Toward Culturally Aligned LLMs through Ontology-Guided Multi-Agent Reasoning¶

Conference: ICML2026
arXiv: 2601.21700
Code: TBD
Area: Multi-Agent / Cultural Alignment / RAG
Keywords: Cultural Alignment, Ontology-Guided, Multi-Agent Reasoning, World Values Survey, Persona Simulation

TL;DR¶

OG-MAR organizes raw World Values Survey (WVS) data into a "cultural ontology with structural relations + individual value personas." During inference, it retrieves ontology triples relevant to the target population alongside demographically similar real-world respondents to instantiate multiple "Value Persona Agents." A judge agent then synthesizes a final answer following an "evidence-first, ontology-consistent" protocol, improving cultural alignment and providing explainable reasoning trajectories across six regional social survey benchmarks.

Background & Motivation¶

Background: LLMs are increasingly used for culture-sensitive tasks involving social norms and value judgments. However, pre-training corpora are severely imbalanced geographically and linguistically, often causing models to adopt a "Western high-resource perspective" as the default, leading to systematic misjudgments of non-mainstream value systems.

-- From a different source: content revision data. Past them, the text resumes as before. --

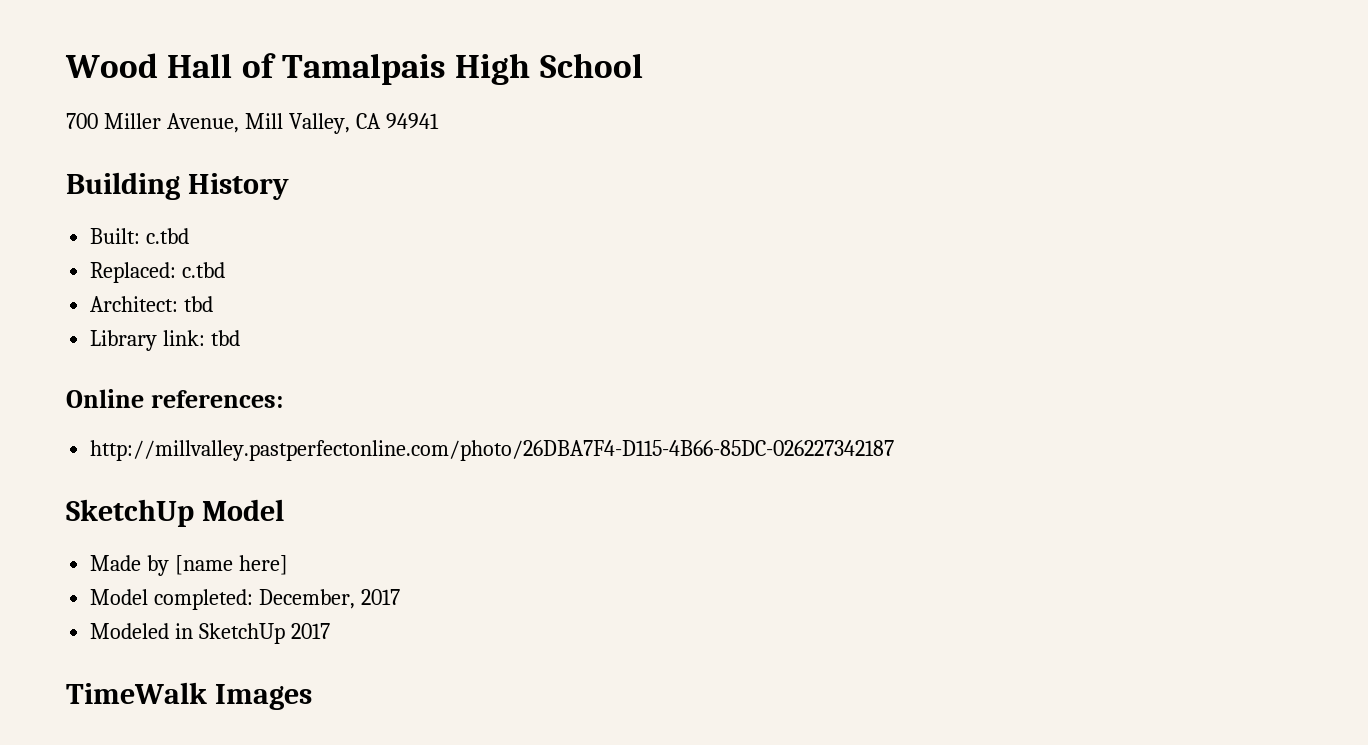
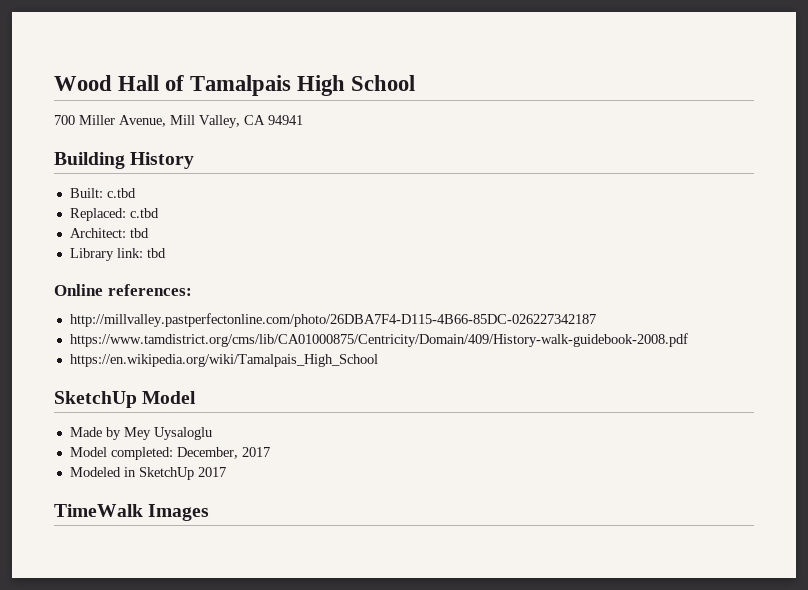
+ https://www.tamdistrict.org/cms/lib/CA01000875/Centricity/Domain/409/History-walk-guidebook-2008.pdf
+ https://en.wikipedia.org/wiki/Tamalpais_High_School
- Made by [name here]
+ Made by Mey Uysaloglu

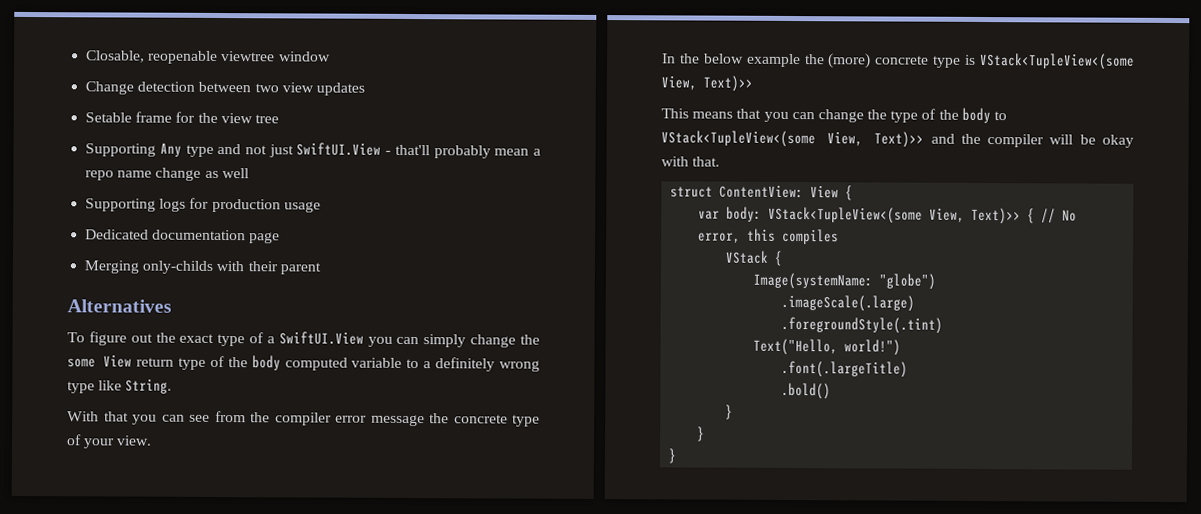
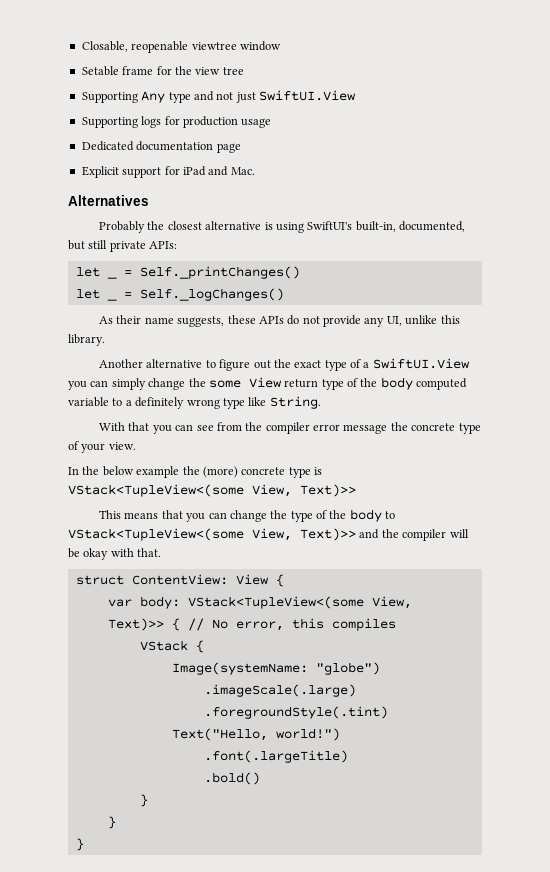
- Change detection between two view updates
- Supporting Any type and not just SwiftUI.View - that'll probably mean a repo name change as well
+ Supporting Any type and not just SwiftUI.View
- Merging only-childs with their parent
+ Explicit support for iPad and Mac.
  Alternatives
- To figure out the exact type of a SwiftUI.View you can simply change the some View return type of the body computed variable to a definitely wrong type like String.
+ Probably the closest alternative is using SwiftUI's built-in, documented, but still private APIs:
+ let _ = Self._printChanges()
+ let _ = Self._logChanges()
+ As their name suggests, these APIs do not provide any UI, unlike this library.
+ Another alternative to figure out the exact type of a SwiftUI.View you can simply change the some View return type of the body computed variable to a definitely wrong type like String.

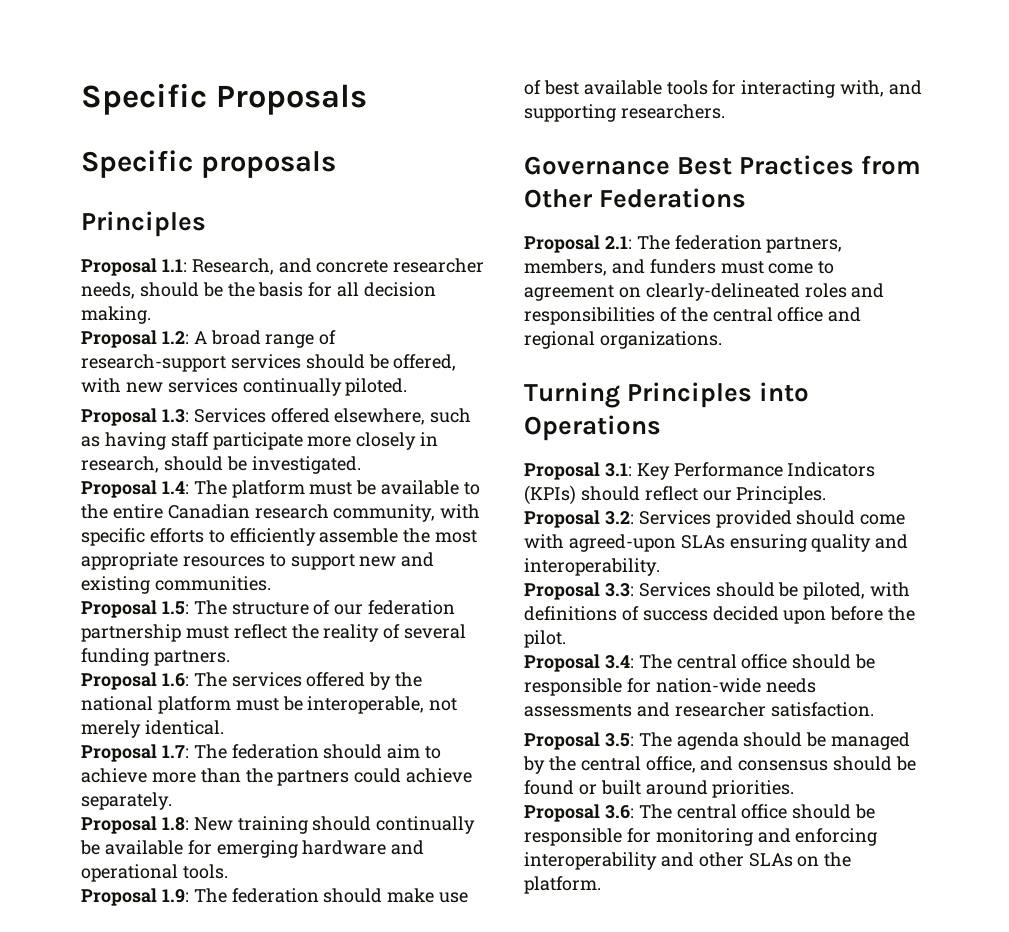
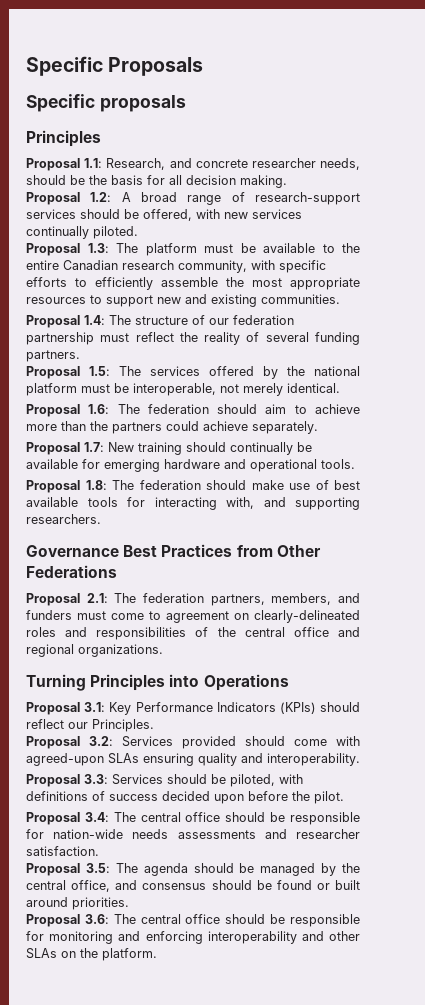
- Proposal 1.3: Services offered elsewhere, such as having staff participate more closely in research, should be investigated.
- Proposal 1.4: The platform must be available to the entire Canadian research community, with specific efforts to efficiently assemble the most appropriate resources to support new and existing communities.
+ Proposal 1.3: The platform must be available to the entire Canadian research community, with specific efforts to efficiently assemble the most appropriate resources to support new and existing communities.
- Proposal 1.5: The structure of our federation partnership must reflect the reality of several funding partners.
+ Proposal 1.4: The structure of our federation partnership must reflect the reality of several funding partners.
- Proposal 1.6: The services offered by the national platform must be interoperable, not merely identical.
+ Proposal 1.5: The services offered by the national platform must be interoperable, not merely identical.
- Proposal 1.7: The federation should aim to achieve more than the partners could achieve separately.
+ Proposal 1.6: The federation should aim to achieve more than the partners could achieve separately.
- Proposal 1.8: New training should continually be available for emerging hardware and operational tools.
+ Proposal 1.7: New training should continually be available for emerging hardware and operational tools.
- Proposal 1.9: The federation should make use of best available tools for interacting with, and supporting researchers.
+ Proposal 1.8: The federation should make use of best available tools for interacting with, and supporting researchers.

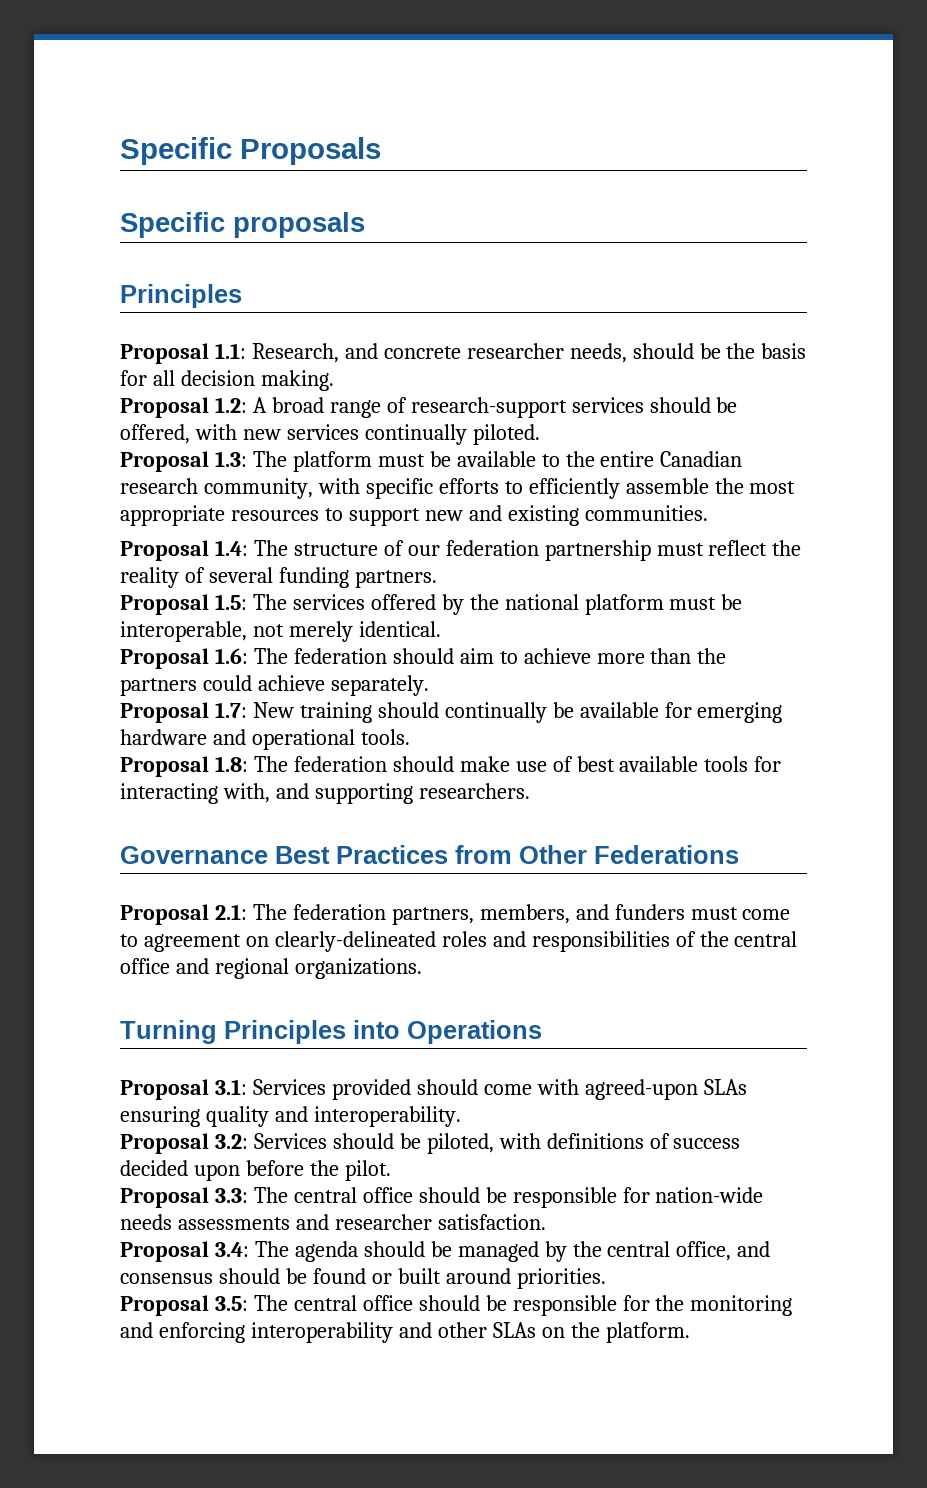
- Proposal 3.1: Key Performance Indicators (KPIs) should reflect our Principles.
- Proposal 3.2: Services provided should come with agreed-upon SLAs ensuring quality and interoperability.
+ Proposal 3.1: Services provided should come with agreed-upon SLAs ensuring quality and interoperability.
- Proposal 3.3: Services should be piloted, with definitions of success decided upon before the pilot.
+ Proposal 3.2: Services should be piloted, with definitions of success decided upon before the pilot.
- Proposal 3.4: The central office should be responsible for nation-wide needs assessments and researcher satisfaction.
+ Proposal 3.3: The central office should be responsible for nation-wide needs assessments and researcher satisfaction.
- Proposal 3.5: The agenda should be managed by the central office, and consensus should be found or built around priorities.
+ Proposal 3.4: The agenda should be managed by the central office, and consensus should be found or built around priorities.
- Proposal 3.6: The central office should be responsible for monitoring and enforcing interoperability and other SLAs on the platform.
+ Proposal 3.5: The central office should be responsible for the monitoring and enforcing interoperability and other SLAs on the platform.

To mitigate this, prior work has attempted role-playing (setting a cultural persona for the model), few-shot cultural prompting, retrieval augmentation (e.g., ValuesRAG retrieving evidence from external surveys), and multi-agent debate (iterative critique among agents).

Limitations of Prior Work: The authors categorize the shortcomings of these methods into three points. First, many methods rely on "implicit cultural assumptions" not grounded in actual value distributions, making outputs fragile and sensitive to prompt phrasing. Second, even when external evidence is introduced, cultural values are treated as independent, unstructured signals, losing "dependencies between different issues" (e.g., attitudes toward religion are often correlated with attitudes toward family and gender roles). Third, while multi-agent aggregation improves robustness and diversity, stacking agents without specific value structures or grounding reduces explainability—it is unclear exactly how a particular viewpoint emerged.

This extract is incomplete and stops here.